Search the entries below for "Chen" and copy each matching line.

Segment Start: Listed records

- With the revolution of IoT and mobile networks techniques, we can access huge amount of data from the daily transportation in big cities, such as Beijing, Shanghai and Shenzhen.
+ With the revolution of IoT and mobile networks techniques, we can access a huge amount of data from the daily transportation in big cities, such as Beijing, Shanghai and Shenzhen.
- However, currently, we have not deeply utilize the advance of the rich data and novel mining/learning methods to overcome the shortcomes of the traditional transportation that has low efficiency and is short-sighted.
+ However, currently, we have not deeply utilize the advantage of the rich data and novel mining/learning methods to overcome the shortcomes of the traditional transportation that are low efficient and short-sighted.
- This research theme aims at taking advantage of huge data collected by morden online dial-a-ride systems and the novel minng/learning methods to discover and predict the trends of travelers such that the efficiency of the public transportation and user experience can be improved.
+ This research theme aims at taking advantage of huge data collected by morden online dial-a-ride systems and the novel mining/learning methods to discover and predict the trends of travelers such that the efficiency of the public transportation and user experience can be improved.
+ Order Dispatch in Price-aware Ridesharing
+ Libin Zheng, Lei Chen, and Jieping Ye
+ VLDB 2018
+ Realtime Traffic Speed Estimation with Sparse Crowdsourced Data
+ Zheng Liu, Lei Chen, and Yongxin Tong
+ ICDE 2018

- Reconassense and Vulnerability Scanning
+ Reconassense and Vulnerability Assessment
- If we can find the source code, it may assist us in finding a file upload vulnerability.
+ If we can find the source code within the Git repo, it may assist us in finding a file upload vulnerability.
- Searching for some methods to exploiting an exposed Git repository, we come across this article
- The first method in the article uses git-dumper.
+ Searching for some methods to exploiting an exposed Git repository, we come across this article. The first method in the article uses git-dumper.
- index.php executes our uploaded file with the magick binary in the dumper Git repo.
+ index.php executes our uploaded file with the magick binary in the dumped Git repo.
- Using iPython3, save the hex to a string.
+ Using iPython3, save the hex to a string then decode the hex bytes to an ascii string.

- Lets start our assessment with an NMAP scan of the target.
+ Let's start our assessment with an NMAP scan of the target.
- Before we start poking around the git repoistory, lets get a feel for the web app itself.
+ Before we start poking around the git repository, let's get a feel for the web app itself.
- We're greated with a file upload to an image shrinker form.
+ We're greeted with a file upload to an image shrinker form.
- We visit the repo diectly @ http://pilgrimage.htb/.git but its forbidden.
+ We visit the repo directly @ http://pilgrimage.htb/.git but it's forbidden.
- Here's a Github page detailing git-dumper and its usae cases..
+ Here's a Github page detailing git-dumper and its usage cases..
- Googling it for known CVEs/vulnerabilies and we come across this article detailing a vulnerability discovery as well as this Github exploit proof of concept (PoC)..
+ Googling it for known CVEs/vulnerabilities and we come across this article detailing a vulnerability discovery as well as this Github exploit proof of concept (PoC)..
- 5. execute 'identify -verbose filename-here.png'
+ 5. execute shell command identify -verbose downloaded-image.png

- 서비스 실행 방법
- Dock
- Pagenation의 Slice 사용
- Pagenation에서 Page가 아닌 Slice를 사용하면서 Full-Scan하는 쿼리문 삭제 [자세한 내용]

Segment End: Listed records

Answer for this exercise:
+ Libin Zheng, Lei Chen, and Jieping Ye
+ Zheng Liu, Lei Chen, and Yongxin Tong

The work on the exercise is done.